** Problem details **
Print out the data exactly, keeping every image out of it.
>>>
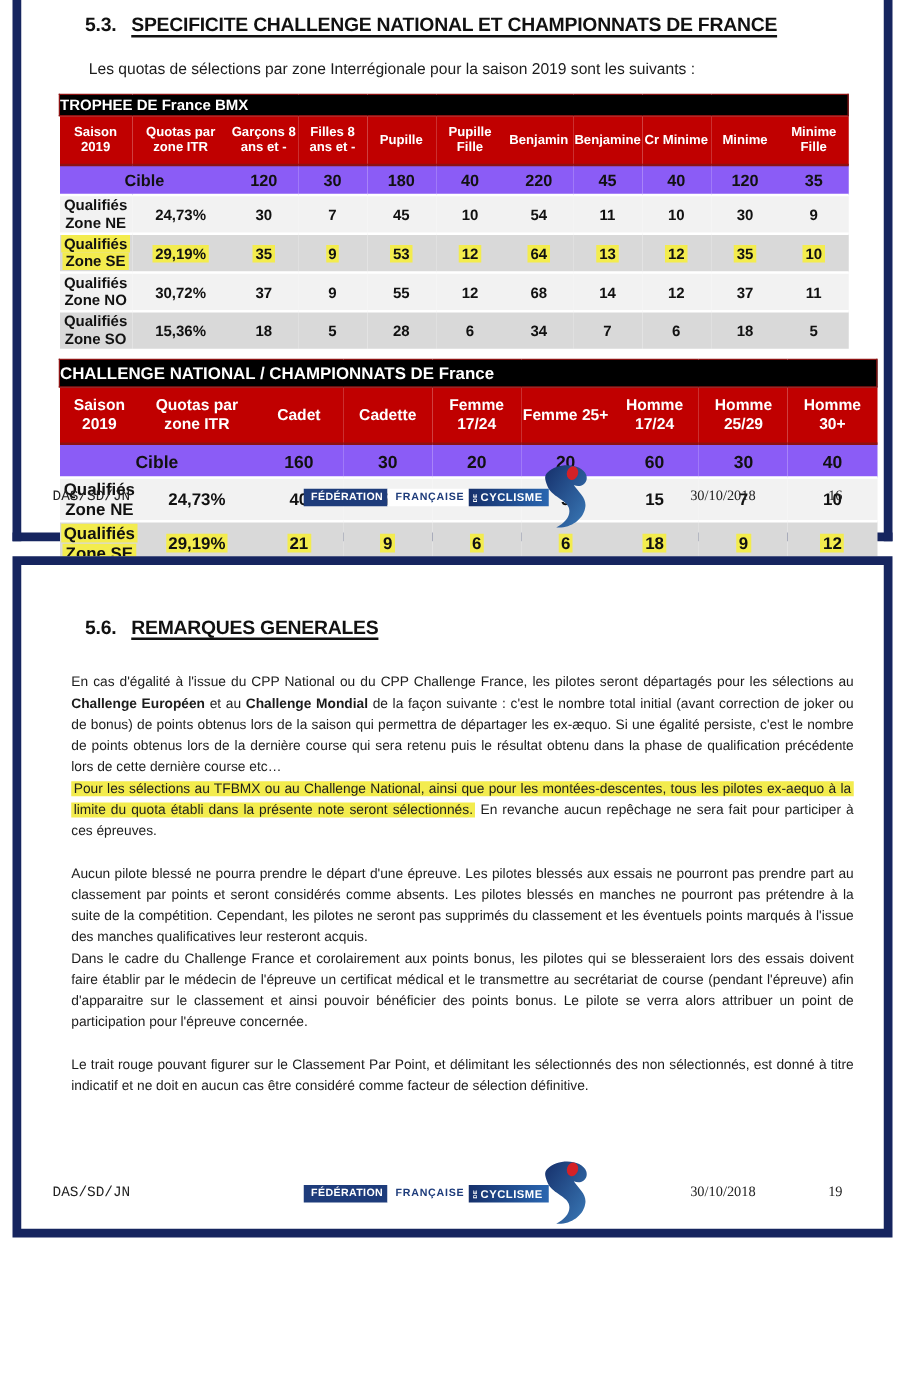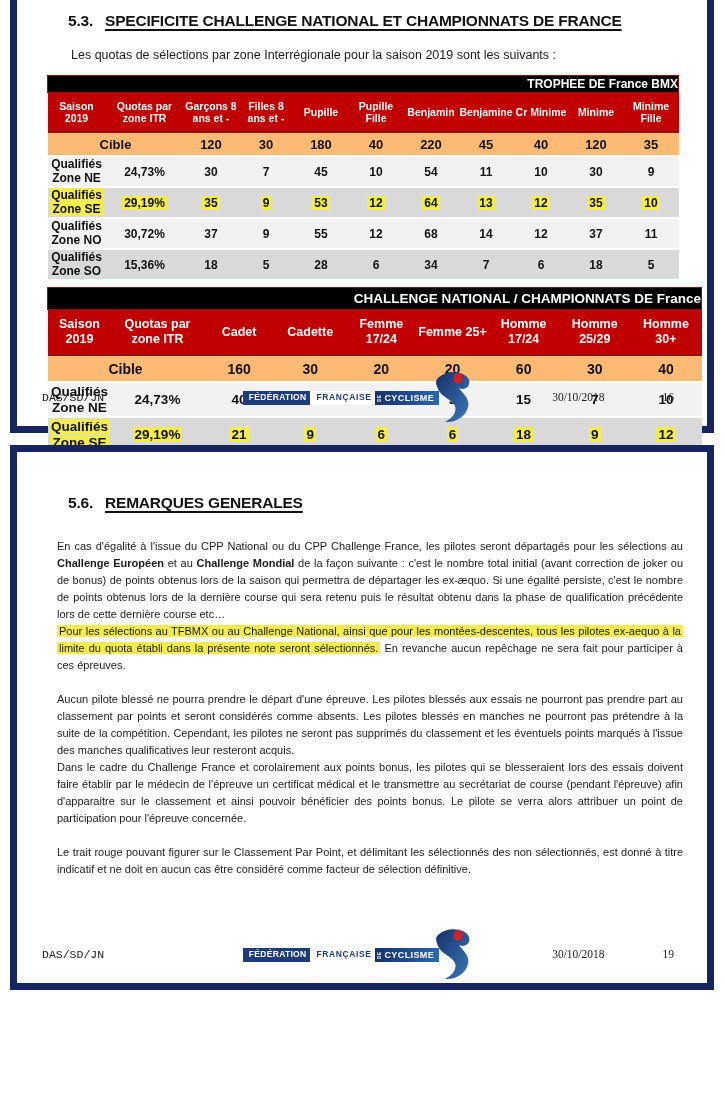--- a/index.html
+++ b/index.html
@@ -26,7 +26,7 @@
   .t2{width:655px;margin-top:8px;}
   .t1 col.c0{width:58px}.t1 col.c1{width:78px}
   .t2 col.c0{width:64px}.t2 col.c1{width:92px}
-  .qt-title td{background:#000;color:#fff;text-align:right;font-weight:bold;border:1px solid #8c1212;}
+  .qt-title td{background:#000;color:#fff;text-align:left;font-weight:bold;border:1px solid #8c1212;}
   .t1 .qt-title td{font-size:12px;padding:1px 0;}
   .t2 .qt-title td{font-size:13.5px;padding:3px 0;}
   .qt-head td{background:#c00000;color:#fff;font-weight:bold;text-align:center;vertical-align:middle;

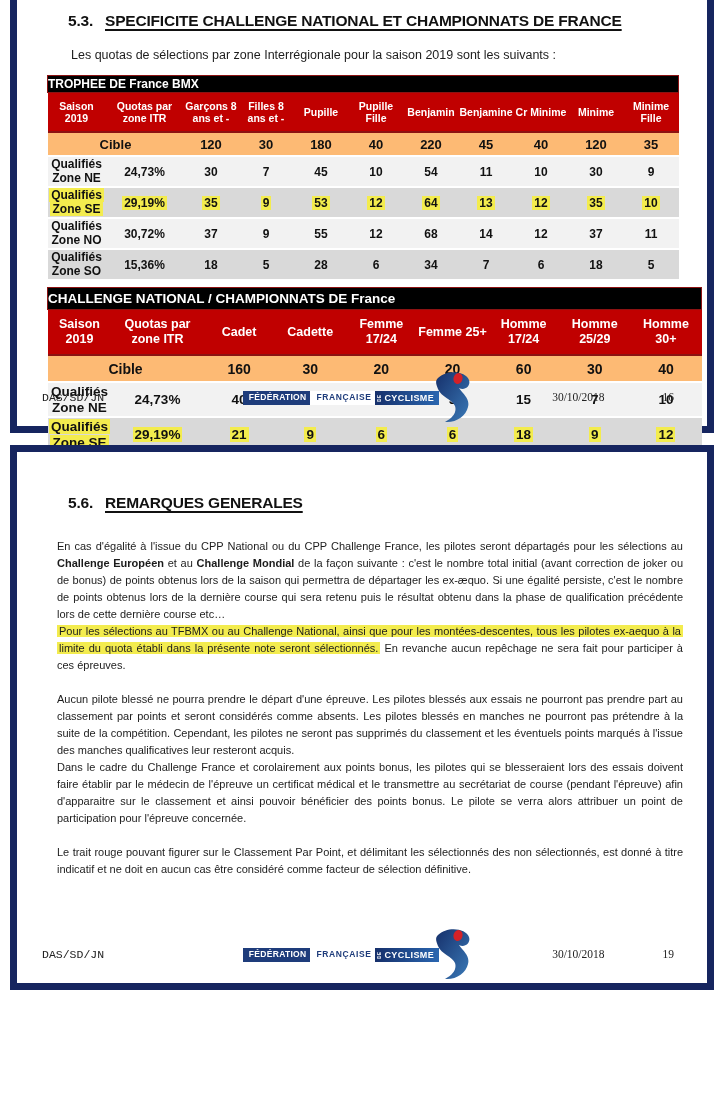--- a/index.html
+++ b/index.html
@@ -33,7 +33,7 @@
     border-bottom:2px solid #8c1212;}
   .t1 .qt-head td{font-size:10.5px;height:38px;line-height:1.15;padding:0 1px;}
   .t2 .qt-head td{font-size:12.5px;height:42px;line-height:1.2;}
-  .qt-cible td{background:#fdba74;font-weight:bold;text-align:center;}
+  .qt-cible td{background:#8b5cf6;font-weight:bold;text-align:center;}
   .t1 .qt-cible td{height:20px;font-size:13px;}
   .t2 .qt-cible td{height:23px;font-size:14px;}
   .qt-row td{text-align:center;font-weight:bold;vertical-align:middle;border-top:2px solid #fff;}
<<<
** Result of this task **
--- a/index.html
+++ b/index.html
@@ -26,7 +26,7 @@
   .t2{width:655px;margin-top:8px;}
   .t1 col.c0{width:58px}.t1 col.c1{width:78px}
   .t2 col.c0{width:64px}.t2 col.c1{width:92px}
-  .qt-title td{background:#000;color:#fff;text-align:right;font-weight:bold;border:1px solid #8c1212;}
+  .qt-title td{background:#000;color:#fff;text-align:left;font-weight:bold;border:1px solid #8c1212;}
   .t1 .qt-title td{font-size:12px;padding:1px 0;}
   .t2 .qt-title td{font-size:13.5px;padding:3px 0;}
   .qt-head td{background:#c00000;color:#fff;font-weight:bold;text-align:center;vertical-align:middle;

--- a/index.html
+++ b/index.html
@@ -33,7 +33,7 @@
     border-bottom:2px solid #8c1212;}
   .t1 .qt-head td{font-size:10.5px;height:38px;line-height:1.15;padding:0 1px;}
   .t2 .qt-head td{font-size:12.5px;height:42px;line-height:1.2;}
-  .qt-cible td{background:#fdba74;font-weight:bold;text-align:center;}
+  .qt-cible td{background:#8b5cf6;font-weight:bold;text-align:center;}
   .t1 .qt-cible td{height:20px;font-size:13px;}
   .t2 .qt-cible td{height:23px;font-size:14px;}
   .qt-row td{text-align:center;font-weight:bold;vertical-align:middle;border-top:2px solid #fff;}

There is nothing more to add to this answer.